BEGIN RAW DATA

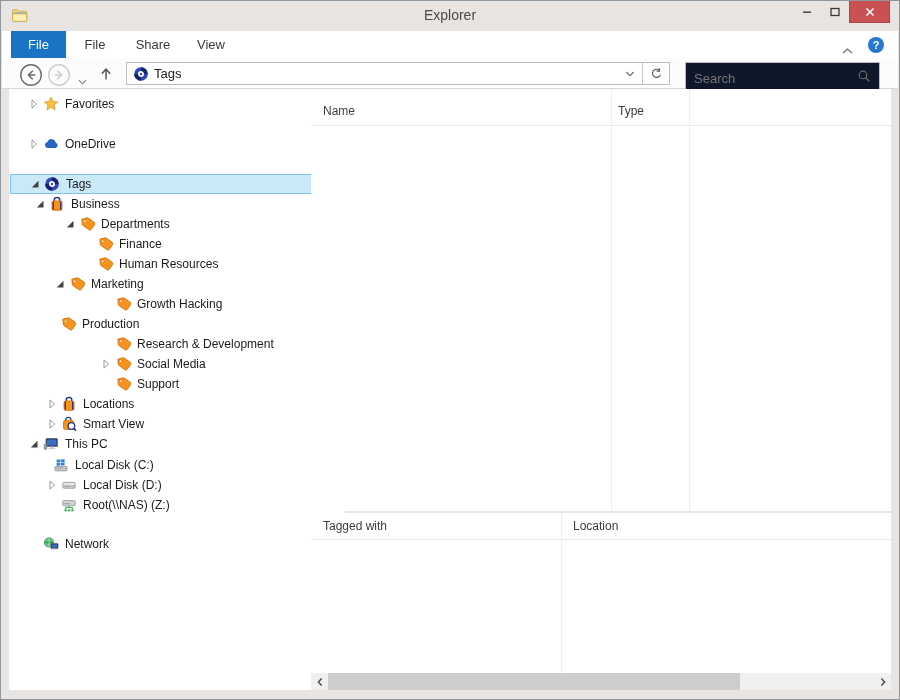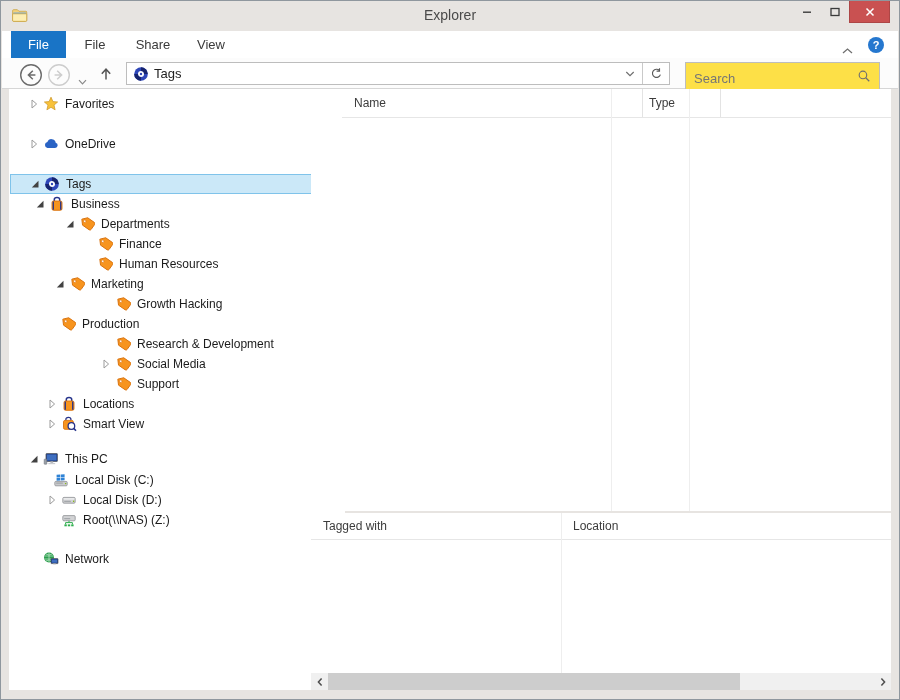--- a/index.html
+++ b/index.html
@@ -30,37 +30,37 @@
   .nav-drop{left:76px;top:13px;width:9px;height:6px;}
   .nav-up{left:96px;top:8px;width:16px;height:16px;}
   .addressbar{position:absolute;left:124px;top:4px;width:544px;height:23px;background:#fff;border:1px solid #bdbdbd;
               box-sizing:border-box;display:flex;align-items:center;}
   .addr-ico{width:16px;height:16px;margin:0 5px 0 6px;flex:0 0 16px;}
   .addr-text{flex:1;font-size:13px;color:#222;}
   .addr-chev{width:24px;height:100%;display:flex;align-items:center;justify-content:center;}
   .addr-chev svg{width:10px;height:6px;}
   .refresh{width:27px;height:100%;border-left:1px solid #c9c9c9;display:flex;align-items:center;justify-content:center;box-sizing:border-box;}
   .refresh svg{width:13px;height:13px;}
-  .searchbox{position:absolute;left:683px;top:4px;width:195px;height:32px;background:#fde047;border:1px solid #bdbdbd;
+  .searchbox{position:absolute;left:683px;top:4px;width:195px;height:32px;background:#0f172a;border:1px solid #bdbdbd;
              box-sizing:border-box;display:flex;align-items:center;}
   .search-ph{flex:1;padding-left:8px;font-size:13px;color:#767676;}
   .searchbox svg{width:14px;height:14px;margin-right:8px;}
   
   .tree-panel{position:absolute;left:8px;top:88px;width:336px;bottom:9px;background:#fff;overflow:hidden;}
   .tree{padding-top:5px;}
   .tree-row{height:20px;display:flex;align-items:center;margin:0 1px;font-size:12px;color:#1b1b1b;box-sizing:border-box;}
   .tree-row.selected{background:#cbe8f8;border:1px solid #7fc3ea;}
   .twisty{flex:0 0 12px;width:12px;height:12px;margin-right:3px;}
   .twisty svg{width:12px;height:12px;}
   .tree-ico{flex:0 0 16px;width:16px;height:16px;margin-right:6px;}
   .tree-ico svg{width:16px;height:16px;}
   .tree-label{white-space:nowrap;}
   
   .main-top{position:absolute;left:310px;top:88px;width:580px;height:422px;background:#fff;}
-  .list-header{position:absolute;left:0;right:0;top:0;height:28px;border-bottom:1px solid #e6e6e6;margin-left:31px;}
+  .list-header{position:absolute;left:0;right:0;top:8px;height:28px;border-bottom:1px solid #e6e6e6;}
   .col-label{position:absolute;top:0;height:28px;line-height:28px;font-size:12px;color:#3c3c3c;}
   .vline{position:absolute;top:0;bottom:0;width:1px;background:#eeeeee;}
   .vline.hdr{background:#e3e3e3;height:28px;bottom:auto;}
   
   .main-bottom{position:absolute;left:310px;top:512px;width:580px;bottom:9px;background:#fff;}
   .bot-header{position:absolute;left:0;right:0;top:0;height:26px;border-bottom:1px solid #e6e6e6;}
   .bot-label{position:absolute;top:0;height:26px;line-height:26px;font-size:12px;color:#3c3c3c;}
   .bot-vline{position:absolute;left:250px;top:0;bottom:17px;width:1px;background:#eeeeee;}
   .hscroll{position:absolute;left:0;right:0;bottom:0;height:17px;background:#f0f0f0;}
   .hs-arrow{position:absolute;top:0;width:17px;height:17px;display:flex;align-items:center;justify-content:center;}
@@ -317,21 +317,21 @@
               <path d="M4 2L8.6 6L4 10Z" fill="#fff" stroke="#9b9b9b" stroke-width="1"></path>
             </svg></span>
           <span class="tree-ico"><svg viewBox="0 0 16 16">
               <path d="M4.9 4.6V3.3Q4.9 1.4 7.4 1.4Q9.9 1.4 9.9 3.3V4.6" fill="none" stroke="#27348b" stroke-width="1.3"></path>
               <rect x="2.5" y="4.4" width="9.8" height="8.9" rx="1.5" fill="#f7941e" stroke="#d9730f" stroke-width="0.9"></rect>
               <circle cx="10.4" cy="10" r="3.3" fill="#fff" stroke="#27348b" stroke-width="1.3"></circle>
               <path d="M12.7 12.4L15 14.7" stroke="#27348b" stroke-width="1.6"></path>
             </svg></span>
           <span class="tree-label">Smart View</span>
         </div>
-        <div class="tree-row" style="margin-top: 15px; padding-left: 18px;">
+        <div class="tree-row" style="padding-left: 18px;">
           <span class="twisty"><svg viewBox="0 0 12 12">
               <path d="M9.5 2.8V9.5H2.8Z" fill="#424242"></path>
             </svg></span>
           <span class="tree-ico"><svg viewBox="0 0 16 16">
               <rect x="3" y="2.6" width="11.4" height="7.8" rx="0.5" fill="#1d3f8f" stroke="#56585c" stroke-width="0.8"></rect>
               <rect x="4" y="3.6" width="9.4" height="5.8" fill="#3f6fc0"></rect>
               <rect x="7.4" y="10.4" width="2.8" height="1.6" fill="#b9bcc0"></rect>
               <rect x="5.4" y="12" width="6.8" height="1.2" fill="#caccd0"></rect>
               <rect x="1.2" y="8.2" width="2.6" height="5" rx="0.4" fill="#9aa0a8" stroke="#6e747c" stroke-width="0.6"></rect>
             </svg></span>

END RAW DATA

Which of the lines above include the word "font"? List those lines.

   .addr-text{flex:1;font-size:13px;color:#222;}
   .search-ph{flex:1;padding-left:8px;font-size:13px;color:#767676;}
   .tree-row{height:20px;display:flex;align-items:center;margin:0 1px;font-size:12px;color:#1b1b1b;box-sizing:border-box;}
   .col-label{position:absolute;top:0;height:28px;line-height:28px;font-size:12px;color:#3c3c3c;}
   .bot-label{position:absolute;top:0;height:26px;line-height:26px;font-size:12px;color:#3c3c3c;}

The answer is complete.